Um rio é um espaço entre a terra. Mas, para algo que é uma
fenda na continuidade, apresenta uma lógica demasiado simples. O rio corre só numa
direcção.
Um barco desafiou a lógica do rio. Desafiou a sua direcção:
Subiu o rio.
O barco começou no fim do rio. Ali, a corrente transportava
corpos pelas águas encarnadas. Pedaços de homens, feridas húmidas a boiar.
O fim é sempre o homem.
O barco continuou a subir o rio. Então encontrou armas, no
fundo difuso da água. Formas de matar. O lado mecânico da destruição. O homem
constrói para destruir.
Antes do fim do homem há sempre a arma.
O barco continuou a subir o rio. Então, nas suas margens,
encontrou garrafas de álcool e restos de cigarros. Aquilo que existe para lá da
mera sobrevivência: Os vícios, o rasto civilizado do homem.

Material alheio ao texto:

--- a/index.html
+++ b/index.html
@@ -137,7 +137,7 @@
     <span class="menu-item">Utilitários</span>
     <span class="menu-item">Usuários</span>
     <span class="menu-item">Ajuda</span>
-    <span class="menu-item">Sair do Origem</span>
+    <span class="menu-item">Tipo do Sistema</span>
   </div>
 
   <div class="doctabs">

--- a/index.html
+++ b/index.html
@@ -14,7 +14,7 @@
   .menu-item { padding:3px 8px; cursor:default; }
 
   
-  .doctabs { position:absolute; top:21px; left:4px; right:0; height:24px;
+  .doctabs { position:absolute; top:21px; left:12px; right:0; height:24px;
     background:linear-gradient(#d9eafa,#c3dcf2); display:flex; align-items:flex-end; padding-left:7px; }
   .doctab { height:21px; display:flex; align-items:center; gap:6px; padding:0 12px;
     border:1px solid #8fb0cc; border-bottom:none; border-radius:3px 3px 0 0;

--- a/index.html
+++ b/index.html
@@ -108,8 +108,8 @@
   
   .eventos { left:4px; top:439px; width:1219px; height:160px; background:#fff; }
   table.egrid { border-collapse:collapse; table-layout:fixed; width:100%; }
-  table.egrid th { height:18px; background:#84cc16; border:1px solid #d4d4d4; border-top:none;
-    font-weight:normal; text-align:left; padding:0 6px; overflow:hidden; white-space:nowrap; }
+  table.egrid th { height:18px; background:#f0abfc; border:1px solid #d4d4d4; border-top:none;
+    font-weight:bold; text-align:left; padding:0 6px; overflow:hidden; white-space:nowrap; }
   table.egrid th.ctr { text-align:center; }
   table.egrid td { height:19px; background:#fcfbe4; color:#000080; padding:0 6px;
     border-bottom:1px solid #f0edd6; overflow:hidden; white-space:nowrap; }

O vício é a razão que antecede a arma.
O barco continuou a subir o rio. Então, por todo o lado,
encontrou a mutilação dos animais. Restos de fome. Ossos de vaca, de cabra, de
galinha, de cão, de rato. A fome é a memória do que outrora foi visível. A sua
presença está em tudo o que sobra.
A fome é a guerra animal do homem sem vício.
E o barco subiu até ao início do rio. E lá havia tão pouco
que até a água escasseava. O rio perdia-se. Ia desaparecendo.
Então os homens do barco tiveram sede. E mataram-se para
beber. Depois tiveram fome. E mataram-se para comer. Quiseram vícios e deram-se
ao luxo de matar para os ter. E para não morrer, para sobreviverem ao massacre
do barco, mataram-se pelas armas uns dos outros.
No fim do rio há sempre corpos a boiar.